Task » Produce one exact copy of the records, no pictures.

··· Source records ···

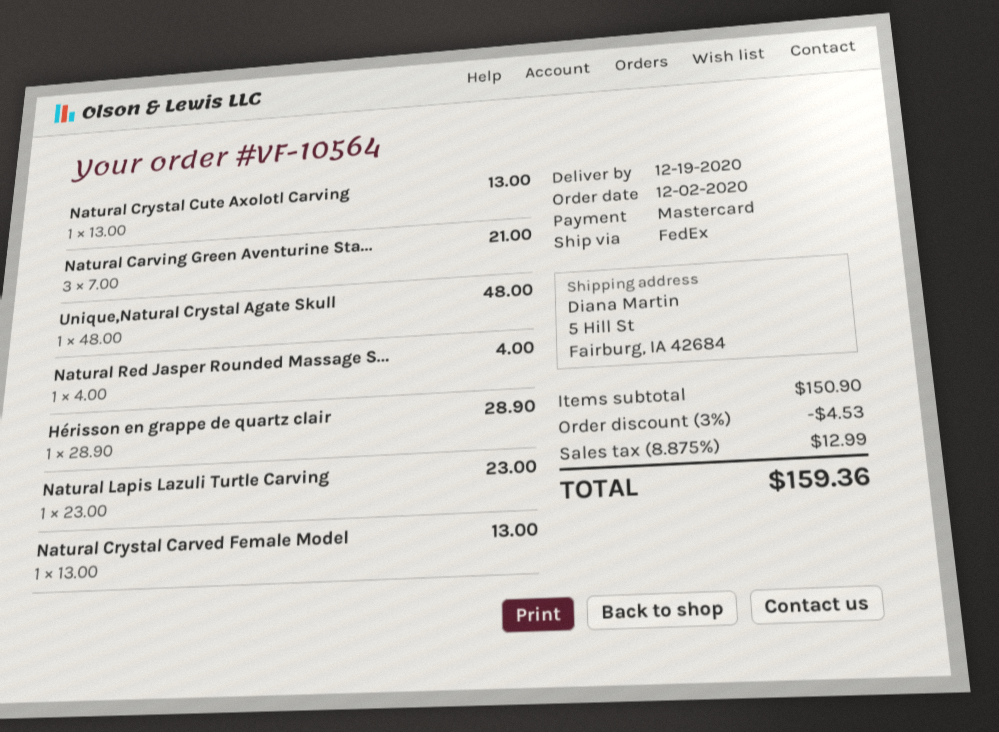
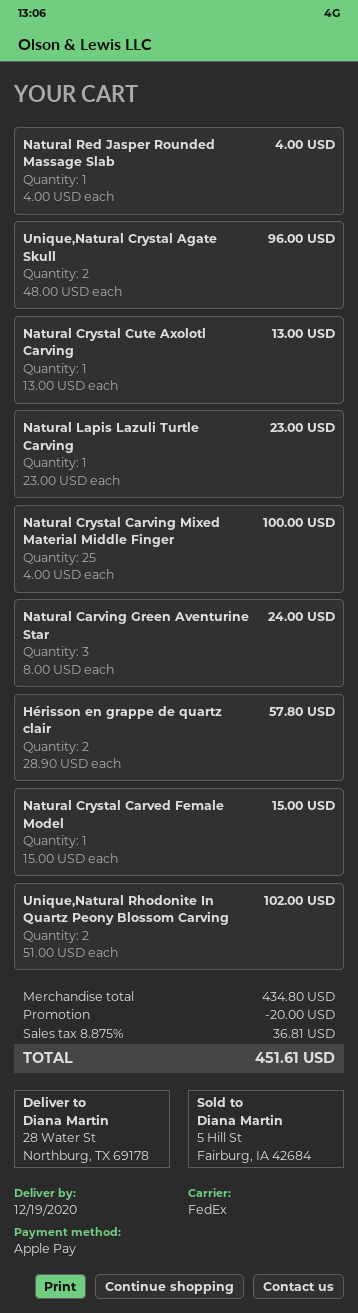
payment method: Mastercard -> Apple Pay
ship to: 5 Hill St, Fairburg, IA 42684 -> 28 Water St, Northburg, TX 69178
Natural Carving Green Aventurine Sta...: 3 x 7.00 = 21.00 -> 3 x 8.00 = 24.00
Unique,Natural Crystal Agate Skull: 1 x 48.00 = 48.00 -> 2 x 48.00 = 96.00
Hérisson en grappe de quartz clair: 1 x 28.90 = 28.90 -> 2 x 28.90 = 57.80
Natural Crystal Carved Female Model: 1 x 13.00 = 13.00 -> 1 x 15.00 = 15.00
Natural Crystal Carving Mixed Material Middle Finger: none -> 25 x 4.00 = 100.00
Unique,Natural Rhodonite In Quartz Peony Blossom Carving: none -> 2 x 51.00 = 102.00
subtotal: 150.90 -> 434.80
discount: 4.53 -> 20.00
tax: 8.875% = 12.99 -> 8.875% = 36.81
total: 159.36 -> 451.61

···

Answer to the exercise »
payment method: Mastercard -> Apple Pay
ship to: 5 Hill St, Fairburg, IA 42684 -> 28 Water St, Northburg, TX 69178
Natural Carving Green Aventurine Sta...: 3 x 7.00 = 21.00 -> 3 x 8.00 = 24.00
Unique,Natural Crystal Agate Skull: 1 x 48.00 = 48.00 -> 2 x 48.00 = 96.00
Hérisson en grappe de quartz clair: 1 x 28.90 = 28.90 -> 2 x 28.90 = 57.80
Natural Crystal Carved Female Model: 1 x 13.00 = 13.00 -> 1 x 15.00 = 15.00
Natural Crystal Carving Mixed Material Middle Finger: none -> 25 x 4.00 = 100.00
Unique,Natural Rhodonite In Quartz Peony Blossom Carving: none -> 2 x 51.00 = 102.00
subtotal: 150.90 -> 434.80
discount: 4.53 -> 20.00
tax: 8.875% = 12.99 -> 8.875% = 36.81
total: 159.36 -> 451.61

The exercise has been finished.